In Brussels, three thirty-year-olds are growing shiitake mushrooms. They are reusing the waste from microbreweries in the world’s beer capital to produce these Japanese mushrooms.
Rich in protein, shiitake mushrooms are a meat substitute, and an ecological alternative to meat production, which is globally the largest emitter of greenhouse gases – even ahead of transport!
Have you heard of brewers’ grains? They are the residue from brewing malt, itself made from barley. In short, a by-product of Brussels’ numerous breweries. Organic waste available in quantity in the world’s beer capital - recently included on the Intangible Cultural Heritage list. Only 10% of the ingredients used to make the famous Belgian beverage end up in the beer you drink.
Three Brussels associates - Sevan and Hadrien, later joined by Thibault – thought about it and came up with an idea: use the brewers’ grains available almost next door to produce shiitake mushrooms under the banner Le Champignon de Bruxelles.

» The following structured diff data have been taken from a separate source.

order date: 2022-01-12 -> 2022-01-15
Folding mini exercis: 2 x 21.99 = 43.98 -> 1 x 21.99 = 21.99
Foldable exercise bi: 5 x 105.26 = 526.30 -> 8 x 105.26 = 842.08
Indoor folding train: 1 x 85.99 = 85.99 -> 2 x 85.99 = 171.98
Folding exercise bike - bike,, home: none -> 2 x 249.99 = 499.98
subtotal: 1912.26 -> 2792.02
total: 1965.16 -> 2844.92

These Japanese mushrooms are renowned for their fragrant taste and their nutritional and even medicinal qualities – benefits that are still relatively unexplored in Europe, although shitake are the second most frequently consumed mushrooms in the world.
Exit coffee grounds
When the Champignon de Bruxelles adventure began in the summer of 2014, the aim of our young entrepreneurs was to produce healthy food by exploiting the city’s organic waste resources. They first set their sights on coffee grounds.
Every year 11,000 tonnes of coffee are consumed in the Belgian capital. Coffee grounds seemed to be the obvious organic waste candidate to use as a substrate for growing their mushrooms. Unfortunately the coffee grounds did not suit the shiitake...

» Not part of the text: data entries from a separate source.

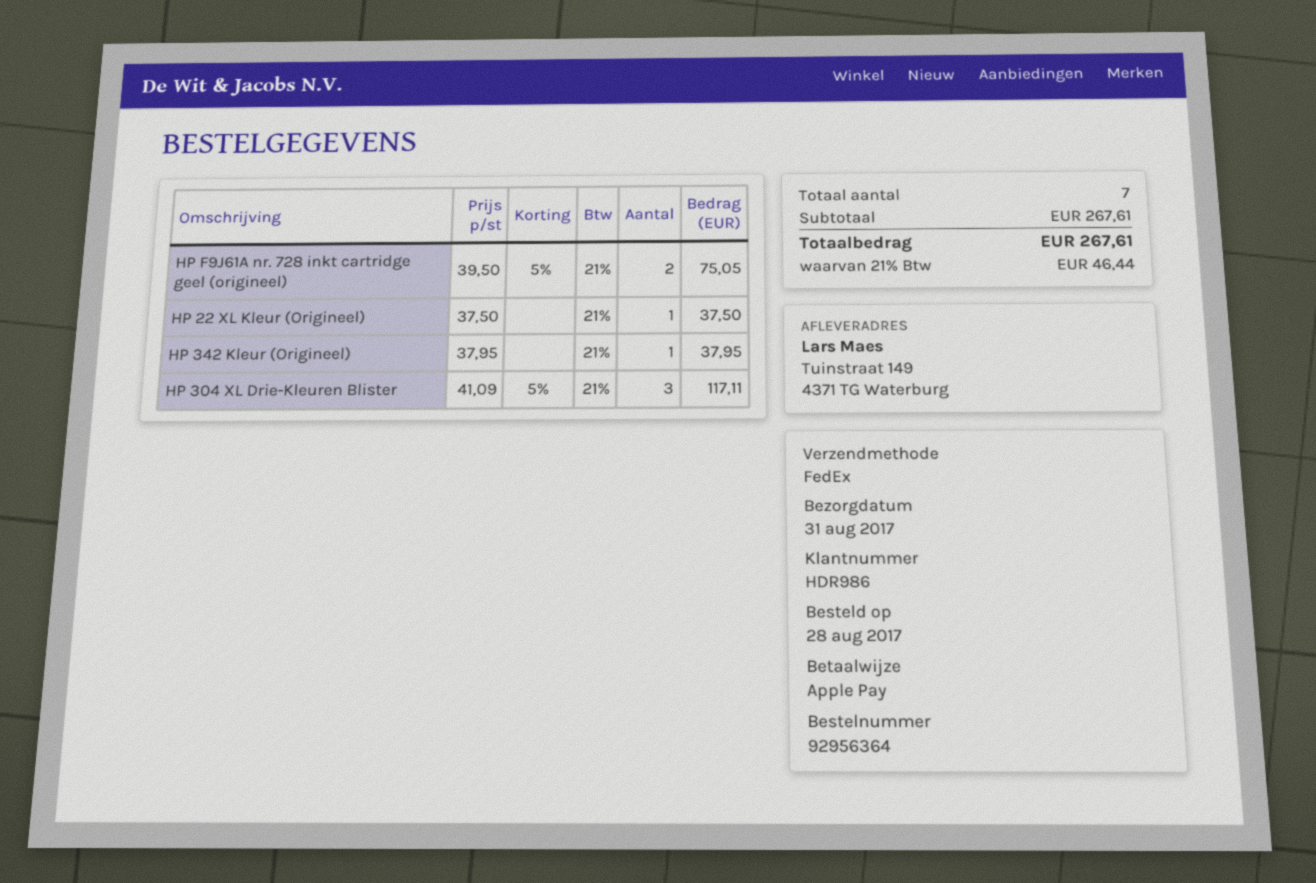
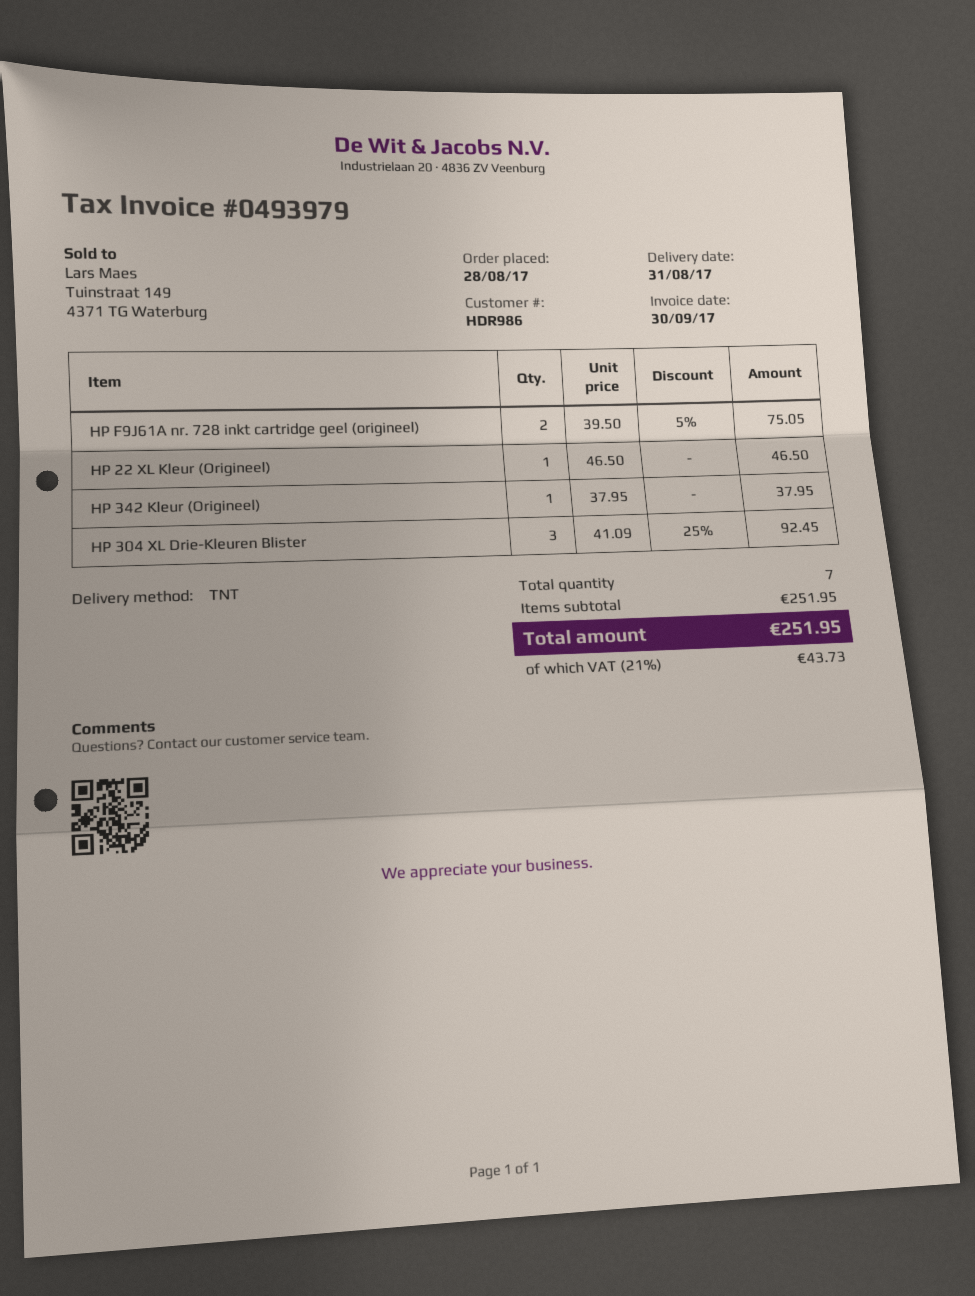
shipping method: FedEx -> TNT
HP 22 XL Kleur (Origineel): 1 x 37.50 = 37.50 -> 1 x 46.50 = 46.50
HP 304 XL Drie-Kleuren Blister: 3 x 41.09 - 5% = 117.11 -> 3 x 41.09 - 25% = 92.45
subtotal: 267.61 -> 251.95
tax: 21% = 46.44 -> 21% = 43.73
total: 267.61 -> 251.95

Totally committed to a cradle to cradle approach, Belgian version, they wanted to use a 100% Brussels substrate. They decided then to collect brewers’ grains from the numerous micro-breweries in the capital’s streets.
In the Caves de Cureghem, just under the Abattoirs d’Anderlecht shiitake are the flagship for urban agriculture in Brussels. They are inoculated into a vat containing the brewers’ grains that have been previously been transformed into a substrate after pasteurization. They are grown in plastic bags on wood chips, also from collected waste.
Once the mushrooms have been harvested and distributed to organic shops and restaurants, the remaining coproduct is spread on farmland in the vicinity - to once again become barley, beer, brewers’ grains, and shiitake. A complete circle!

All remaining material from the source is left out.